Using AI to create human-like characters is generally done by creating a 3D character and projecting movements of body parts on it, which leads to the uncanny valley problem where the models look very close to real humans and yet there’s a difference which can make people feel uneasy.
The way this problem is dealt with is VFX where multiple camera angles are shot of a model and then the footage is reconciled with the animated character which turns out to be an expensive affair. “Now instead of something which used to cost a hundred thousand dollars, and require dedicated VFX artists, we’re able to make it affordable for everyday use cases across a bunch of other different industries and across a bunch of different sized companies,” said Malhotra.
Dealing With The Danger Of Fake Videos
Every company that creates media using AI is faced with the problem of deep fakes — content that can be real to the point of misleading the audience into believing in its authenticity. According to a Georgetown University report, the Russian disinformation ploy in the 2016 US presidential election could be a template for both foreign governments and non-state actors to use AI/ML deepfakes that destabilise countries.
Since the accepted definition of deepfakes is limited to swapping facial expressions, body movements or dialogue between two characters, Rephrase.ai technology doesn’t technically fall under the deepfake category.

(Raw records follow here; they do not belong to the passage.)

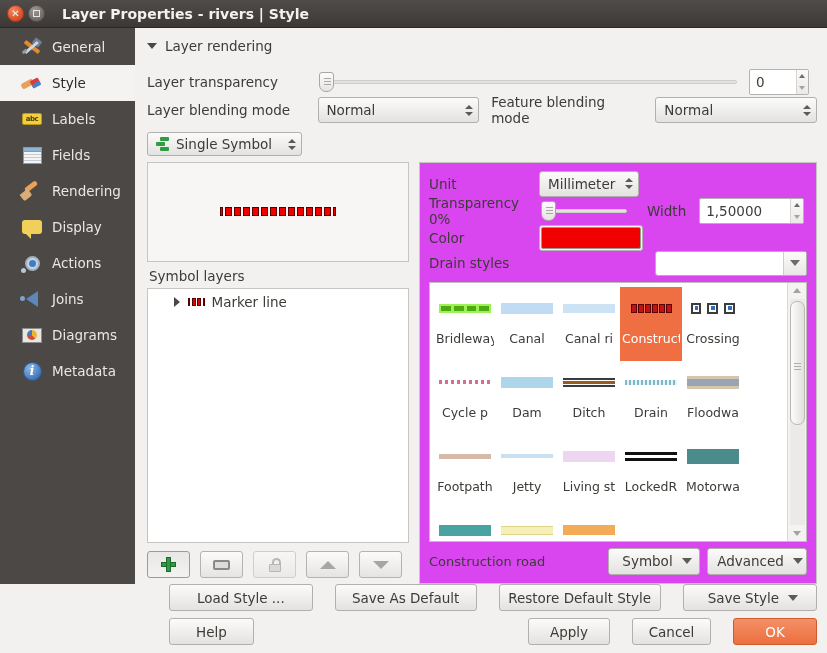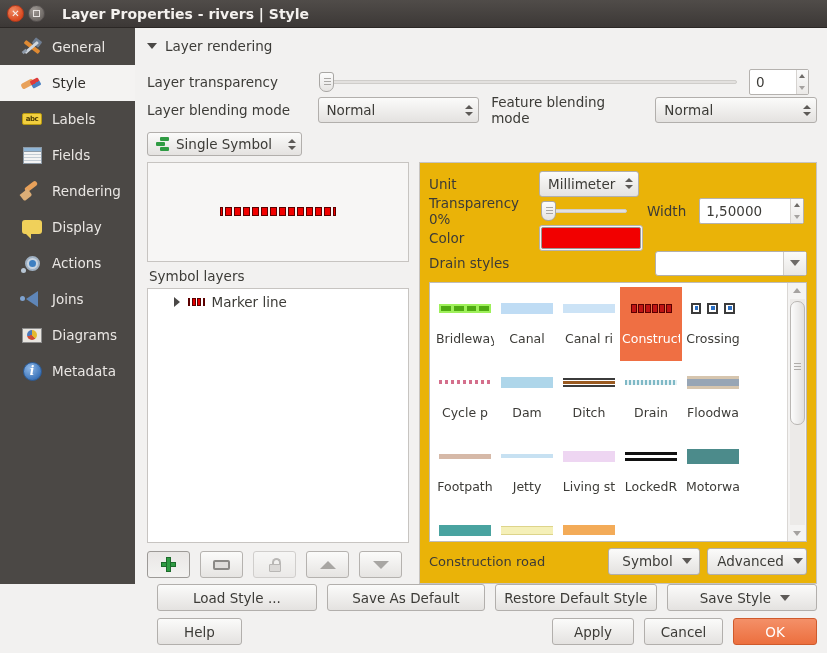--- a/index.html
+++ b/index.html
@@ -227,7 +227,7 @@
 
   
   .cfgbox {
-    border:1px solid #c7c4c1; background:#eab308;
+    border:1px solid #c7c4c1; background:#d946ef;
     flex:1 1 auto; min-height:0; display:flex; flex-direction:column;
     padding:8px 9px 8px 9px;
   }

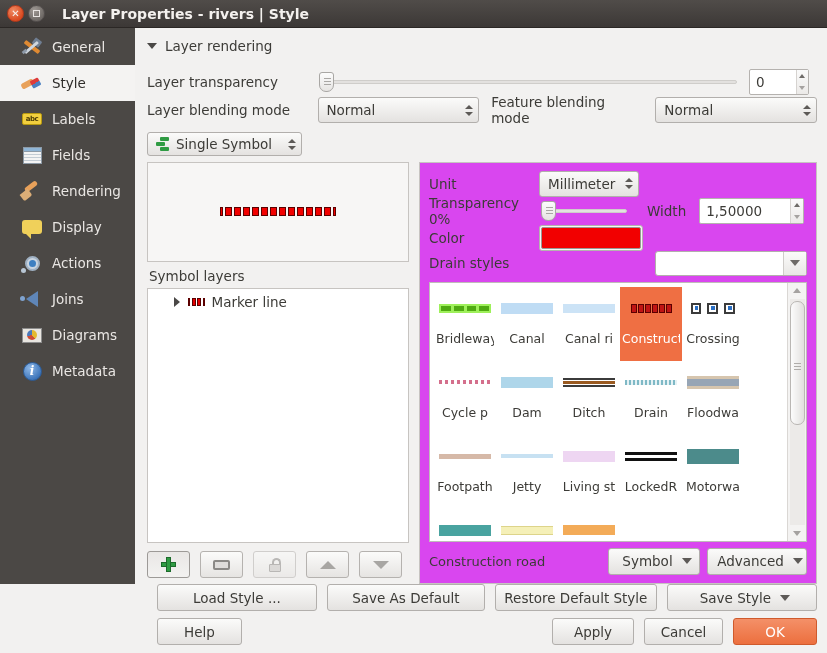--- a/index.html
+++ b/index.html
@@ -305,7 +305,7 @@
 
   
   .footer { padding:0 10px 8px 12px; }
-  .frow { display:flex; align-items:center; gap:10px; }
+  .frow { display:flex; align-items:center; gap:22px; }
   .frow.r1 { margin-bottom:7px; }
 </style>
 </head>

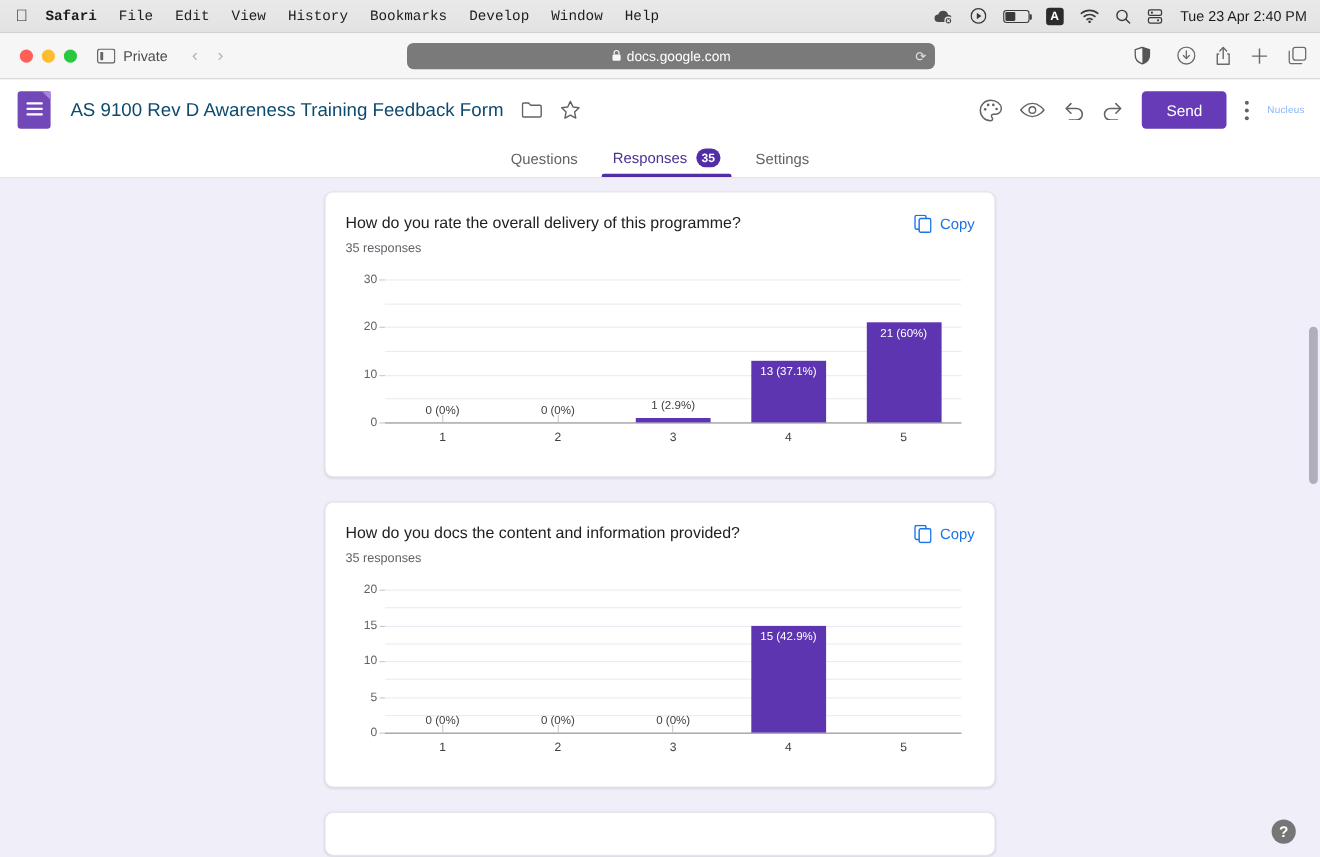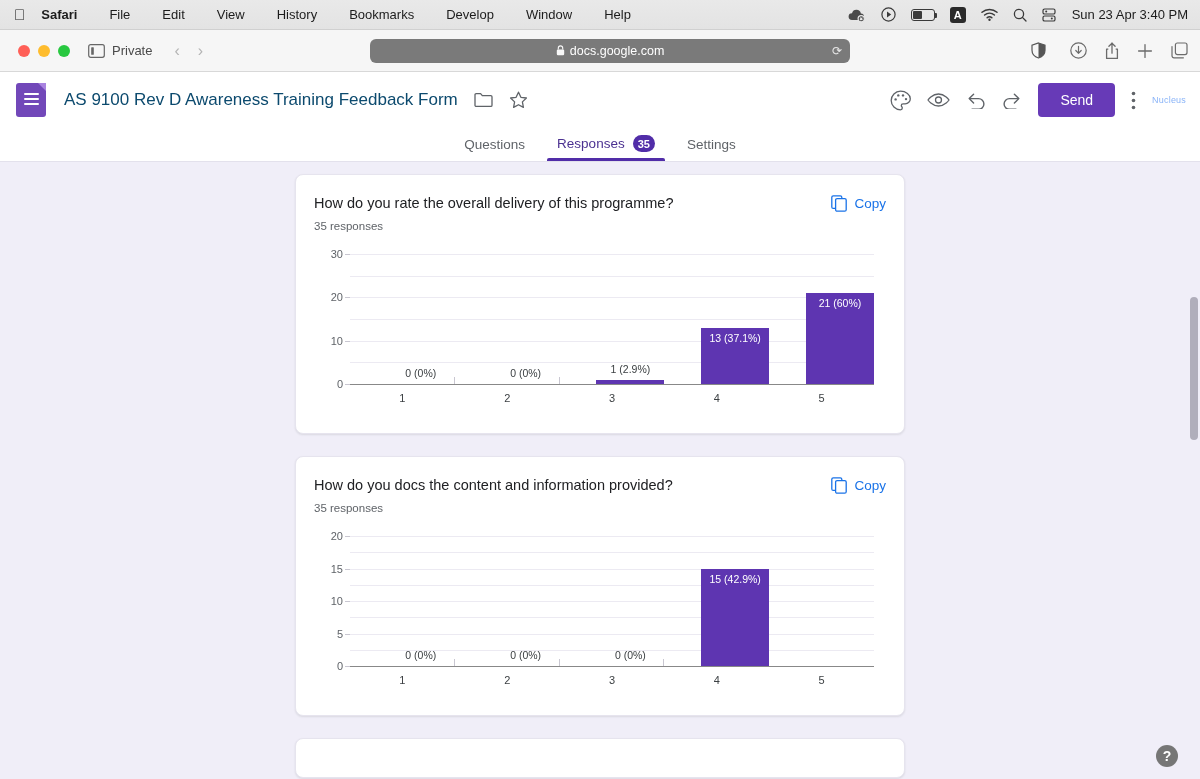--- a/index.html
+++ b/index.html
@@ -21,7 +21,7 @@
     position: relative; z-index: 20;
   }
   .menubar .apple { font-size: 15px; margin-right: 16px; line-height: 1; }
-  .menubar .mi { margin-right: 32px; white-space: nowrap; }
+  .menubar .mi { margin-right: 20px; white-space: nowrap; font-family: Liberation Mono, monospace; }
   .menubar .mi.bold { font-weight: bold; }
   .menubar .spacer { flex: 1; }
   .menubar .rt { margin-left: 15px; display: flex; align-items: center; color: #333; }

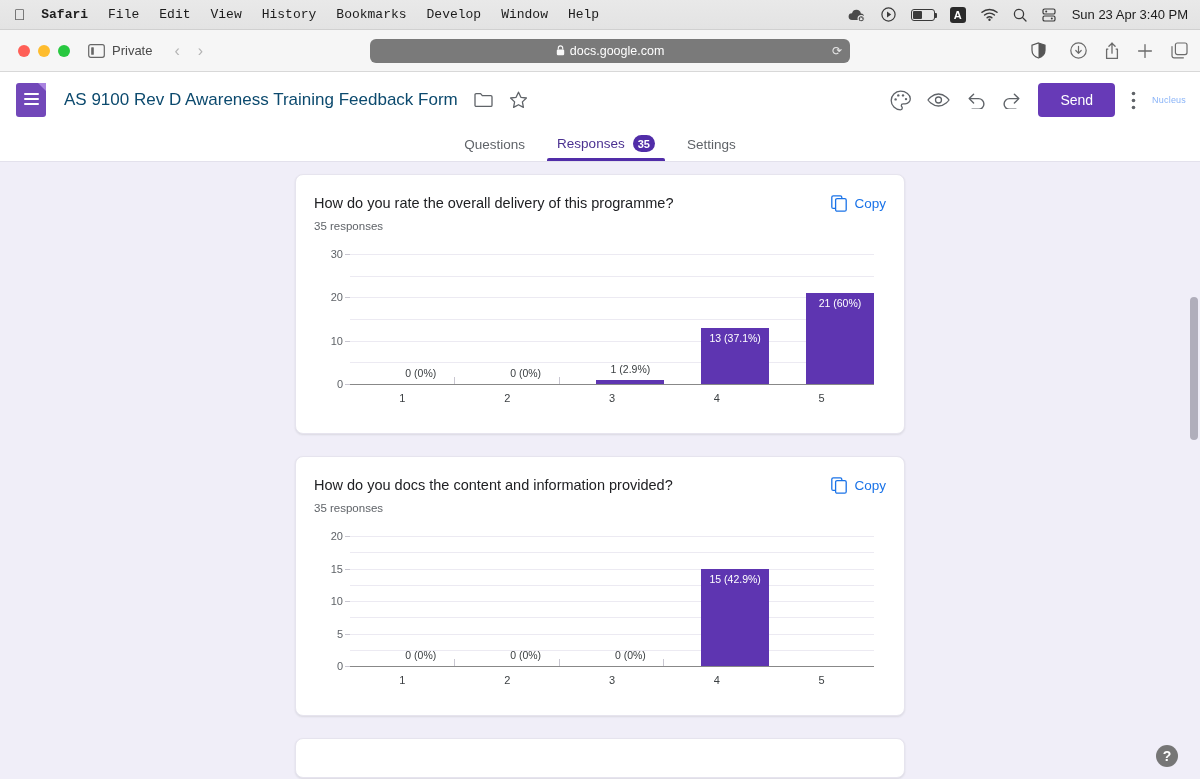--- a/index.html
+++ b/index.html
@@ -229,7 +229,7 @@
         <circle cx="9.8" cy="10.5" r="1" fill="#3a3a3a"></circle>
       </svg>
   </span>
-  <span class="clock">Sun 23 Apr  3:40 PM</span>
+  <span class="clock">Tue 23 Apr  2:40 PM</span>
 </div>
 
 <div class="safaribar">

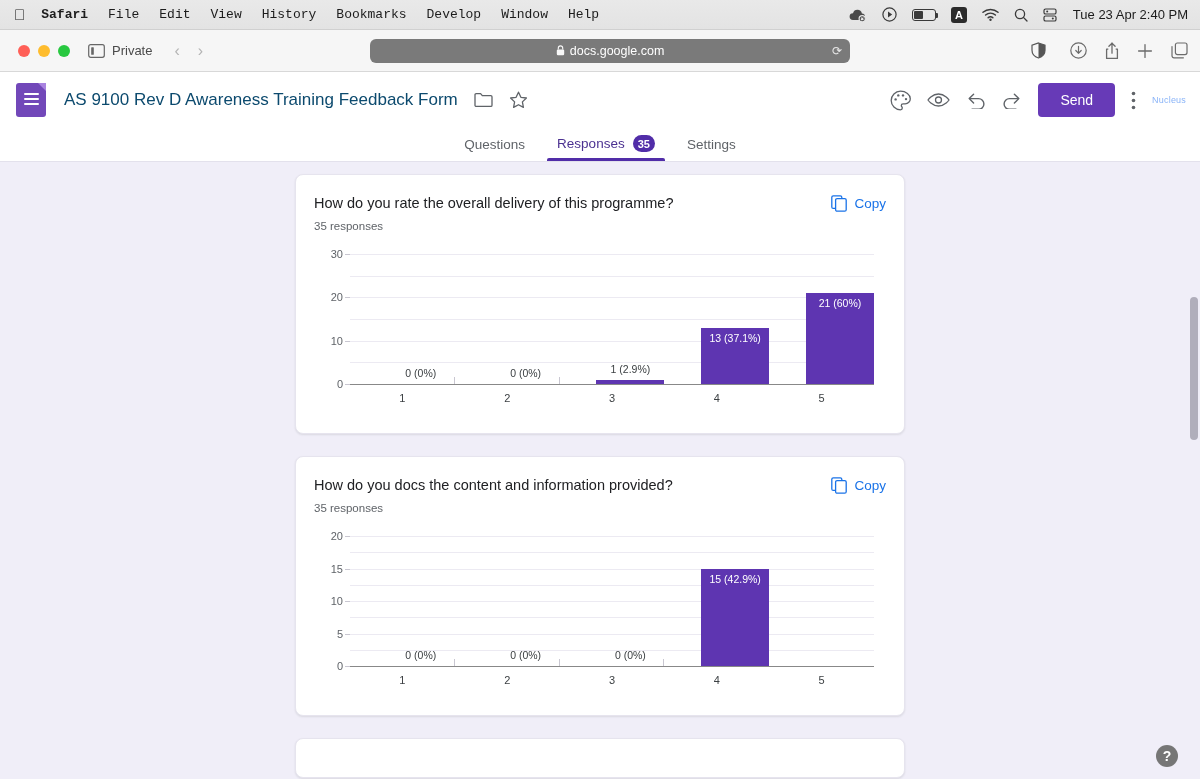--- a/index.html
+++ b/index.html
@@ -144,7 +144,7 @@
   }
   .ytick { position: absolute; left: -5px; width: 5px; height: 1px; background: #c9c7d1; }
   .bars { position: absolute; inset: 0; display: flex; }
-  .bcol { flex: 1; position: relative; display: flex; justify-content: flex-end; align-items: flex-end; }
+  .bcol { flex: 1; position: relative; display: flex; justify-content: center; align-items: flex-end; }
   .bar { width: 68px; background: #5e35b1; position: relative; }
   .bval {
     position: absolute; left: 50%; transform: translateX(-50%);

But what’s to stop a user from manipulating hundreds of hours of camera facing footage and audio tracks of political leaders to create a fake video? Malhotra said that the startup doesn’t allow any political content to be created on its platform and businesses are made to sign an agreement to not use it for any ulterior motives.
Besides, all requests for video creation are monitored by the company as of now and as the number of videos produced on the platform scales up, Rephrase.ai would deploy technology to track all the content generated. Moreover, though companies are allowed to onboard footage of their own sales representatives to the platform, each of those are vetted by the startup.
“As founders we left our earlier jobs because we see that there’s a big enough commercial value for good uses of this technology. And that’s where we want to build the company,” said Malhotra.